In [38]:
from langchain.chat_models import ChatOpenAI
from langchain.docstore.document import Document
from langchain import PromptTemplate
from langchain.chains.summarize import load_summarize_chain
from langchain.text_splitter import CharacterTextSplitter
from langchain.callbacks import get_openai_callback

import tiktoken
import os

In [16]:
llm = ChatOpenAI(
        temperature=0,
        openai_api_key="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",
        model_name="gpt-3.5-turbo"
    )

In [87]:
sum_prompt_template = """
                      Write a summary of the text that includes the main points and any important details in paragraph form.
                      {text}
                      """
sum_prompt = PromptTemplate(template=sum_prompt_template, input_variables=["text"])
sum_chain = load_summarize_chain(llm, chain_type="stuff", prompt=sum_prompt)

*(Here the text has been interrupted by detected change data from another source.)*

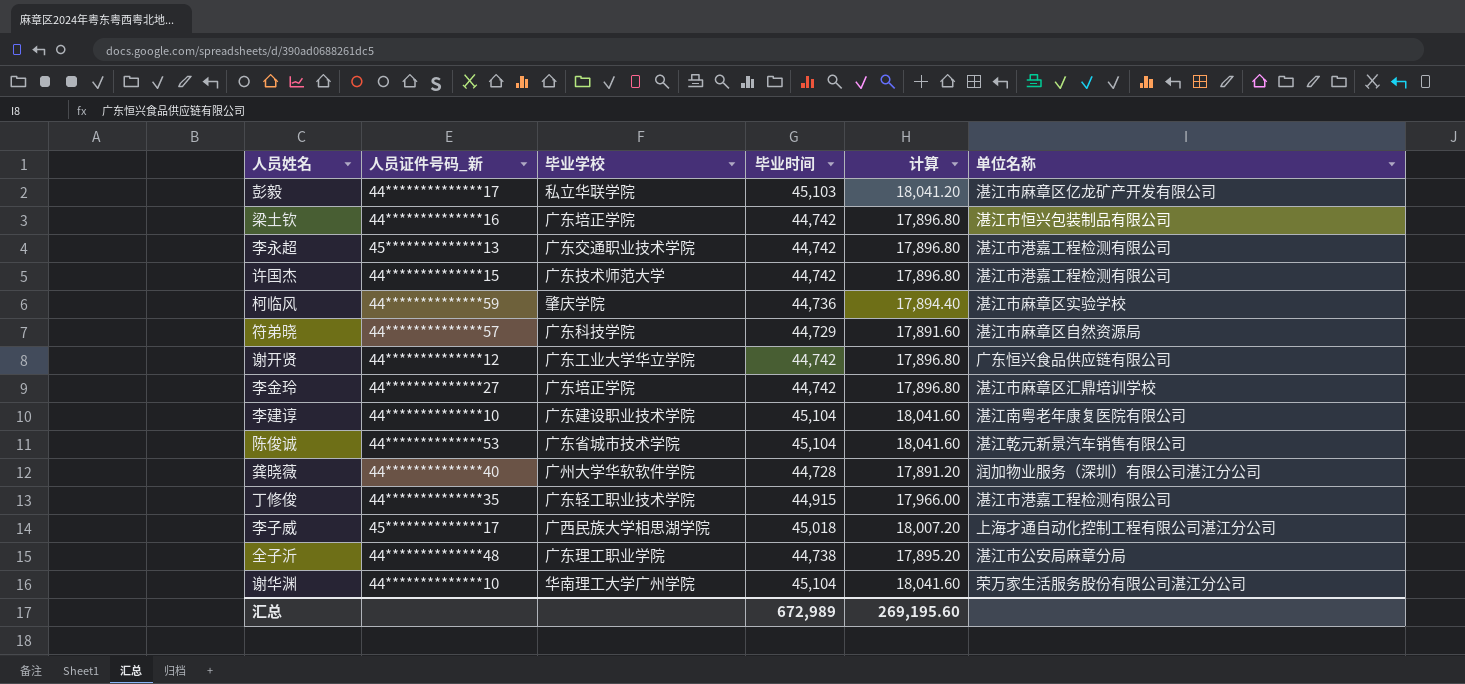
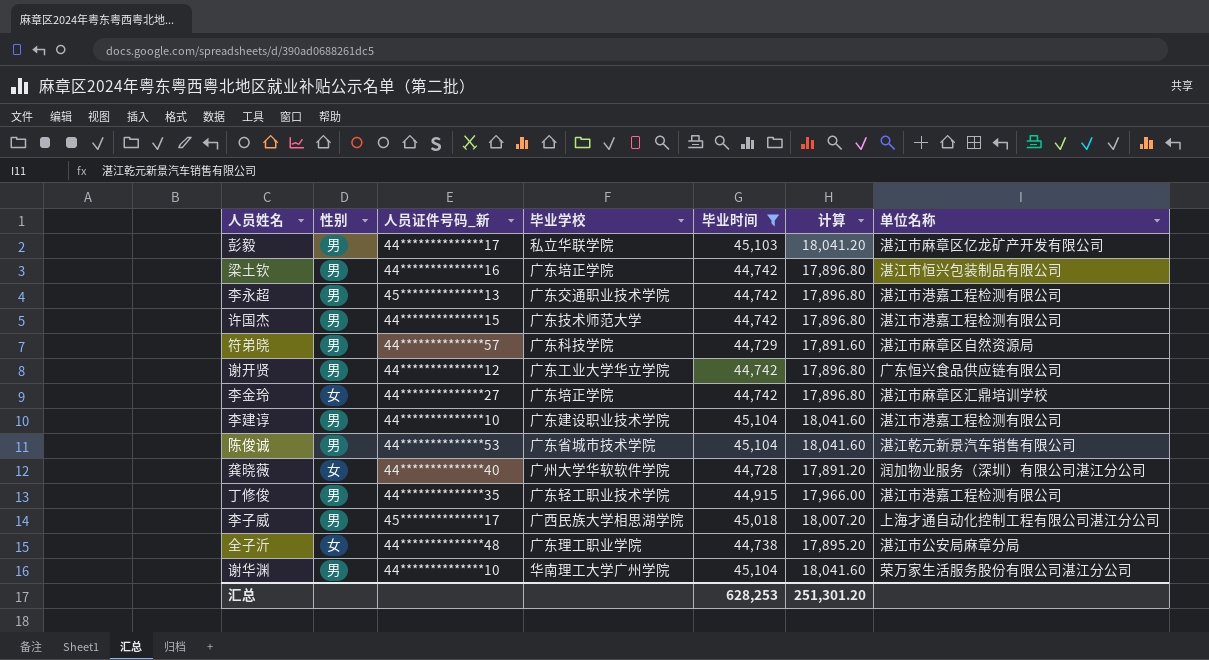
filter: none -> 毕业时间 != 44,736
column 性别 | position: none -> 2
李建谆 | 单位名称: 湛江南粤老年康复医院有限公司 -> 湛江市港嘉工程检测有限公司
汇总 | 毕业时间: 672,989 -> 628,253
汇总 | 计算: 269,195.60 -> 251,301.20

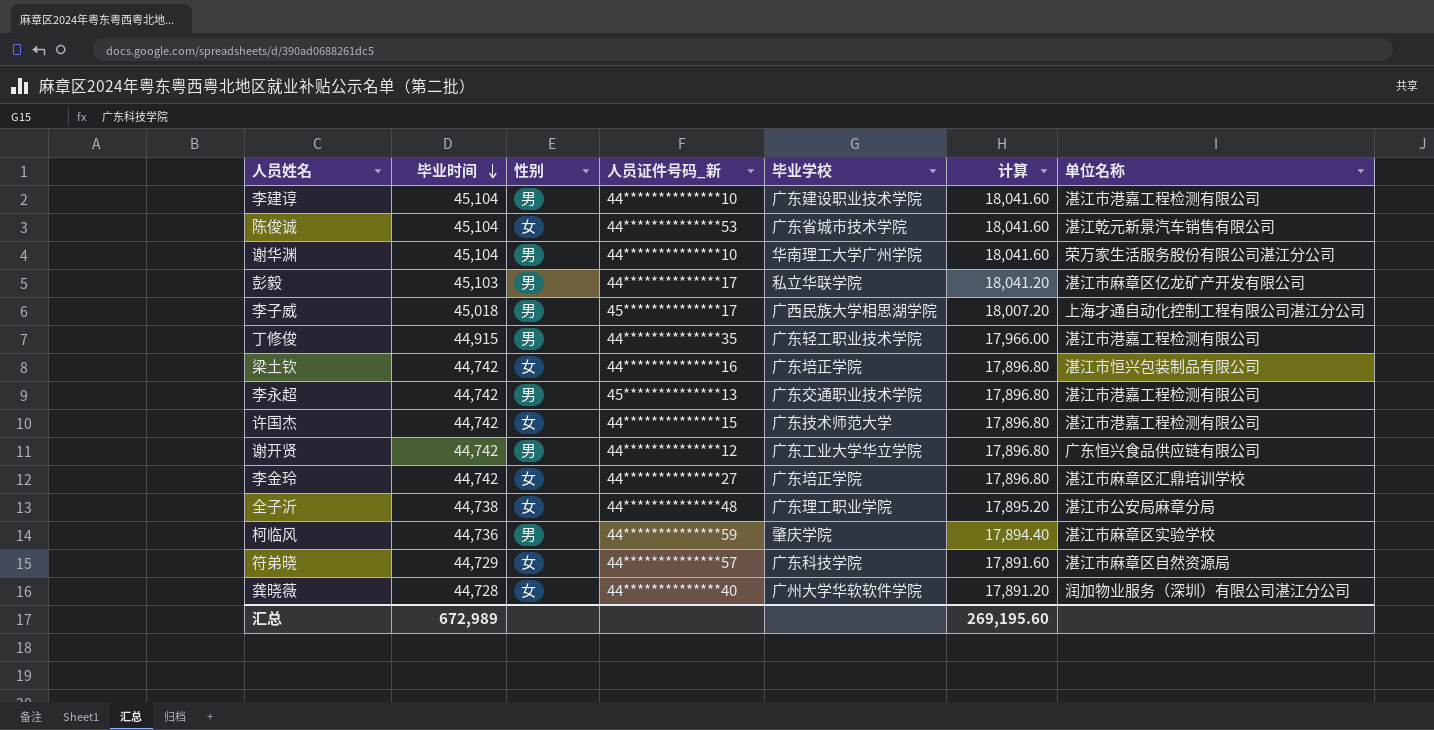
filter: 毕业时间 != 44,736 -> none
row order: none -> 毕业时间 descending
column 毕业时间 | position: 5 -> 2
陈俊诚 | 性别: 男 -> 女
梁土钦 | 性别: 男 -> 女
许国杰 | 性别: 男 -> 女
符弟晓 | 性别: 男 -> 女
汇总 | 毕业时间: 628,253 -> 672,989
汇总 | 计算: 251,301.20 -> 269,195.60

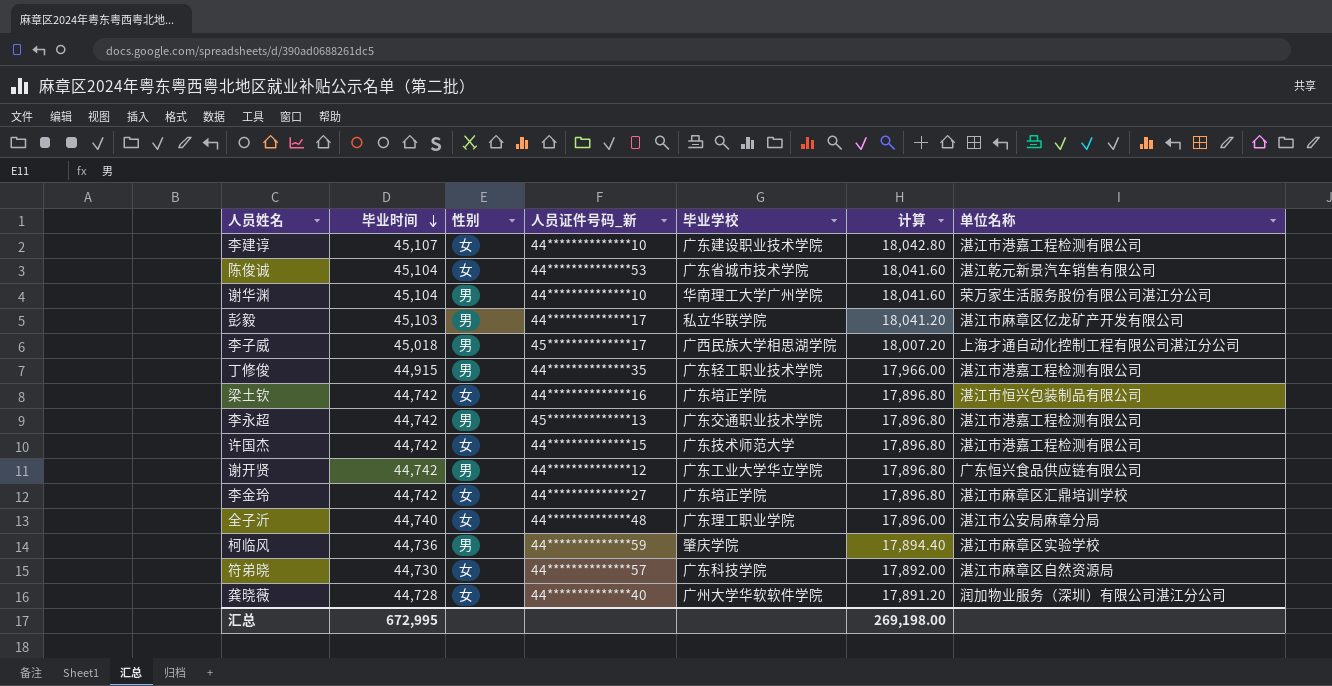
李建谆 | 毕业时间: 45,104 -> 45,107
李建谆 | 性别: 男 -> 女
李建谆 | 计算: 18,041.60 -> 18,042.80
全子沂 | 毕业时间: 44,738 -> 44,740
全子沂 | 计算: 17,895.20 -> 17,896.00
符弟晓 | 毕业时间: 44,729 -> 44,730
符弟晓 | 计算: 17,891.60 -> 17,892.00
汇总 | 毕业时间: 672,989 -> 672,995
汇总 | 计算: 269,195.60 -> 269,198.00

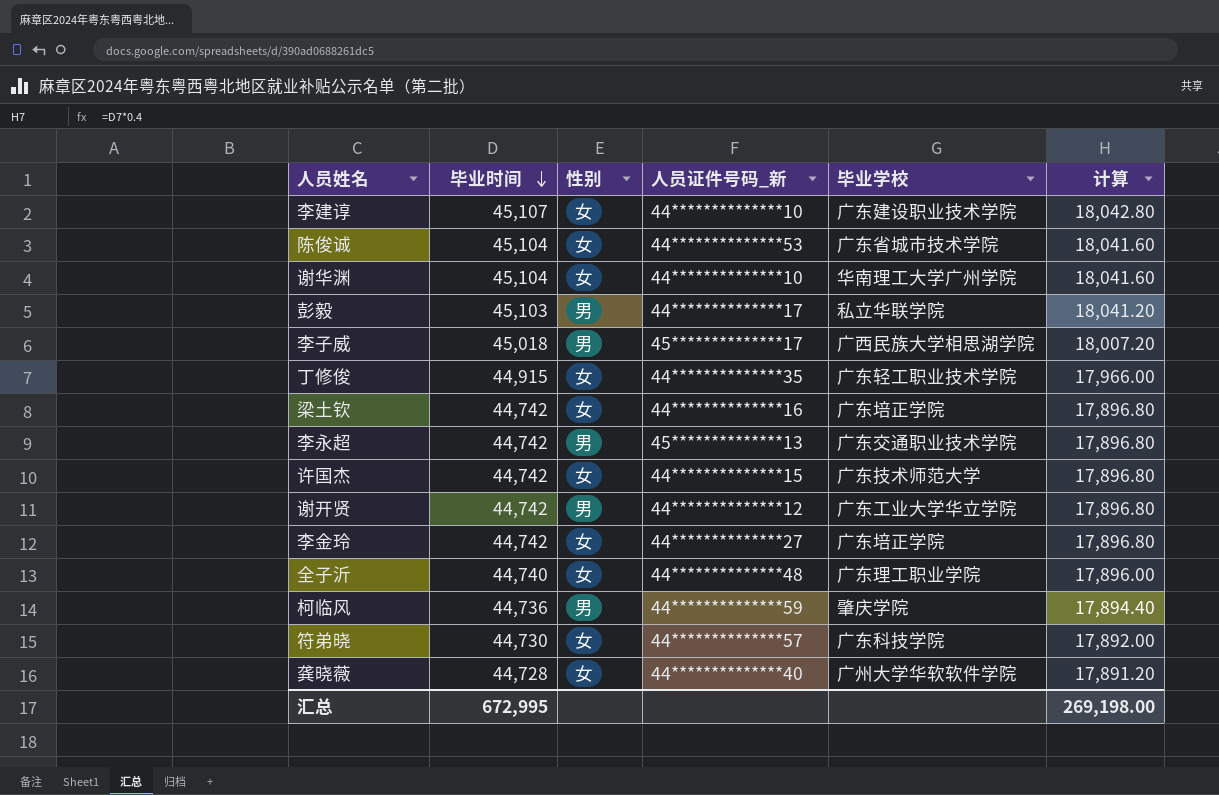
column 单位名称 | position: 7 -> none
谢华渊 | 性别: 男 -> 女
丁修俊 | 性别: 男 -> 女

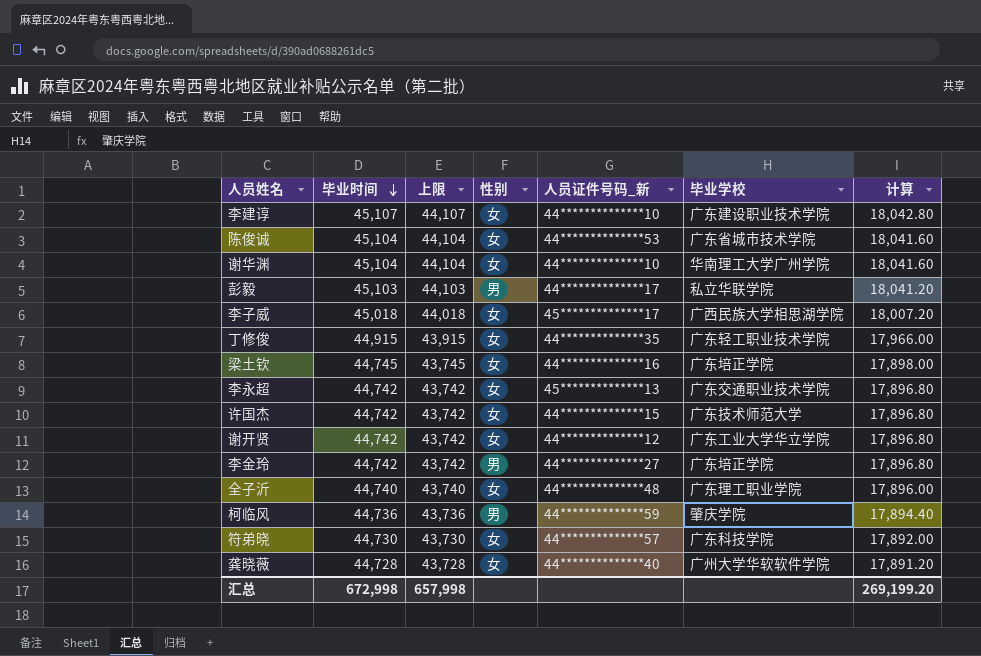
column 上限 | formula: none -> [毕业时间] - 1000
李子威 | 性别: 男 -> 女
梁土钦 | 毕业时间: 44,742 -> 44,745
梁土钦 | 计算: 17,896.80 -> 17,898.00
李永超 | 性别: 男 -> 女
谢开贤 | 性别: 男 -> 女
李金玲 | 性别: 女 -> 男
汇总 | 毕业时间: 672,995 -> 672,998
汇总 | 计算: 269,198.00 -> 269,199.20

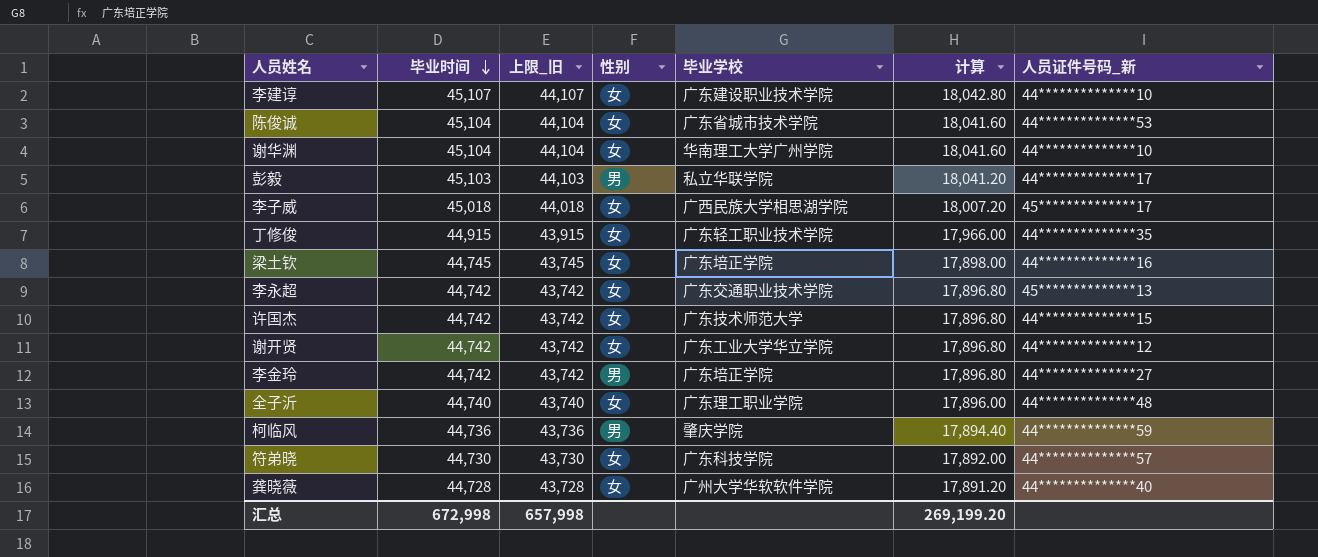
column name: 上限 -> 上限_旧
column 人员证件号码_新 | position: 5 -> 7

refine_prompt_template = '''
Your assignment is to expand an existing summary by adding new information that follows it. Here's the current summary up to a specified point:

{existing}

Now, consider the following content which occurs after the existing summary:

{text}

Evaluate the additional content for its relevance and importance in relation to the existing summary. If this new information is significant and directly relates to what has already been summarized, integrate it smoothly into the existing summary to create a comprehensive and cohesive final version. If the additional content doesn't provide substantial value or isn't relevant to the existing summary, simply return the original summary as it is. If the summary is getting too long you can shorten it by removing unnecessary details.

Your final output must only be the comprehensive and cohesive final version of the summary. It should contain no other text, such as reasoning behind the summary.

Summary:
        '''
prompt = PromptTemplate(template=refine_prompt_template, input_variables=["existing", "text"])  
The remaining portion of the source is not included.